K-D-tree

1 minute read

A k-dimensional or k-d tree is a binary tree used to subdivide a collection of records into ranges for k different attributes in each record.

k-d trees are often used as a method of flexible secondary indexing, although there is no reason why primary keys cannot participate as one of the k dimensions.

K-d tree Index

Like any binary tree, k-d tree contains a key and two subtree, left and right. But records are not stored in the internal nodes but in leaf nodes in the form of a collection. where a root-to-leaf path means a condition that every item in the collection meets.

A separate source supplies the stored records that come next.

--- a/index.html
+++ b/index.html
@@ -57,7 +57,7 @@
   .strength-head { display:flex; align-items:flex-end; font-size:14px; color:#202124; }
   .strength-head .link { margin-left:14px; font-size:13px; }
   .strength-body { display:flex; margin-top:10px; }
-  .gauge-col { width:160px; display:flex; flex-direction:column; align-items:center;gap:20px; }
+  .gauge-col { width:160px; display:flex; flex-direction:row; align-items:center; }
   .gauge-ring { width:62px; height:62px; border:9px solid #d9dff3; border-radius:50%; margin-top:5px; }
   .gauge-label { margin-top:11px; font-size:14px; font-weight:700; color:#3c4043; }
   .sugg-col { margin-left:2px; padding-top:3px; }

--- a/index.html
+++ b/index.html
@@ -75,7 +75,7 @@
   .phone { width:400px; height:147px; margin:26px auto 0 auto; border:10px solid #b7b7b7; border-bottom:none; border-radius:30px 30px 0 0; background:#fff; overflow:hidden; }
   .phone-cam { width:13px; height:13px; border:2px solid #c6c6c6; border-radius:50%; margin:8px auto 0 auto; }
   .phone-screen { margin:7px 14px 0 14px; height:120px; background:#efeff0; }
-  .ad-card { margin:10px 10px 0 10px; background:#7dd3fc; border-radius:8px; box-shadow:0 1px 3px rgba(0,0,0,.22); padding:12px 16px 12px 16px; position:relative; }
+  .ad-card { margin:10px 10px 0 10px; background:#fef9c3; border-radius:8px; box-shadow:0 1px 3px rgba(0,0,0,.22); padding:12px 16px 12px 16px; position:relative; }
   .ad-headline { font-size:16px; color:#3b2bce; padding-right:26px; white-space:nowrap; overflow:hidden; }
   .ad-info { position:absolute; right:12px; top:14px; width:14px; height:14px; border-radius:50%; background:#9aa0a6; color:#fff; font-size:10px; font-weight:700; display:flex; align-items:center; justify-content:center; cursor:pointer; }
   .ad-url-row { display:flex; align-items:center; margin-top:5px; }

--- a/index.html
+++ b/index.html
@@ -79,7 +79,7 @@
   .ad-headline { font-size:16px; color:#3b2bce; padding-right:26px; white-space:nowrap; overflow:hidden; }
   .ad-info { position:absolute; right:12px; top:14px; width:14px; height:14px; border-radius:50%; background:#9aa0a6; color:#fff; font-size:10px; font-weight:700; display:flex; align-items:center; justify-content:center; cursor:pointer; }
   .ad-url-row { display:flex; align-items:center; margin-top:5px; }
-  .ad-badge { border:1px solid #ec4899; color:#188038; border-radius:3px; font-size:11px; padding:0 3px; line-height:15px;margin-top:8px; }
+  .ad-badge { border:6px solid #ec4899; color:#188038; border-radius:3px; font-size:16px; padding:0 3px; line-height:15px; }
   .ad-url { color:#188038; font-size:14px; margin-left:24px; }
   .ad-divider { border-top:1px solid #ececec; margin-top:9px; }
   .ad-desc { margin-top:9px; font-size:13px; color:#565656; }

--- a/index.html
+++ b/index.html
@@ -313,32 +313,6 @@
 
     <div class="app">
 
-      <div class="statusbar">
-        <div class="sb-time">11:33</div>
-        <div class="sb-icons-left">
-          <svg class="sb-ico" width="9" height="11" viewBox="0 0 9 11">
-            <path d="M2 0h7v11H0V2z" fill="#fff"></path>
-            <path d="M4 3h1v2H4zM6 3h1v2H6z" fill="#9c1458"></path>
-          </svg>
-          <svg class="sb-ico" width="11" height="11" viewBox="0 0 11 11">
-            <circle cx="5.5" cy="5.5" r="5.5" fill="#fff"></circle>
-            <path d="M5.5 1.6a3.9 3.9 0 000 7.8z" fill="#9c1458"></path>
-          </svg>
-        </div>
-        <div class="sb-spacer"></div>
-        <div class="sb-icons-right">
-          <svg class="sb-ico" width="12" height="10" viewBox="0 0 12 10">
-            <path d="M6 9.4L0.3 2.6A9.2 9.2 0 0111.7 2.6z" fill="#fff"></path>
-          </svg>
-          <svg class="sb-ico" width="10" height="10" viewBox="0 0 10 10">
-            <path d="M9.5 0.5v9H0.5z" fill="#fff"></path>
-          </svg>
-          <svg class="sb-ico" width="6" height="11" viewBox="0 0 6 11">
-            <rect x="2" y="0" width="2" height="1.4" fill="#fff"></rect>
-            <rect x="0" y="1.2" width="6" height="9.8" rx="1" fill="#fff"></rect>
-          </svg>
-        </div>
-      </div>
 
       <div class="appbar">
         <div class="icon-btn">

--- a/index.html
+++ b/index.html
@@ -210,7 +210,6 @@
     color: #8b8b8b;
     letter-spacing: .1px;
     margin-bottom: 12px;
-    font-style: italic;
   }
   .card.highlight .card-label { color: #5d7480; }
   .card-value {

For example, suppose we have these data.

file

and we have this index tree and stores data in the leaf nodes.

file

First, we use the given data to build an index tree.

  1. Insert Sleepy, as the root of the tree, which uses ht as its subdivision attribute.
  2. Insert Happy. Since Happy’s ht = 34 < 36, so it locates in the left of root. Insert Doc to the right of root. (Figure a)
  3. Insert Dopey. His ht = 37, so to the right of root, then its wt = 54, to the right of wt=51. (Figure b)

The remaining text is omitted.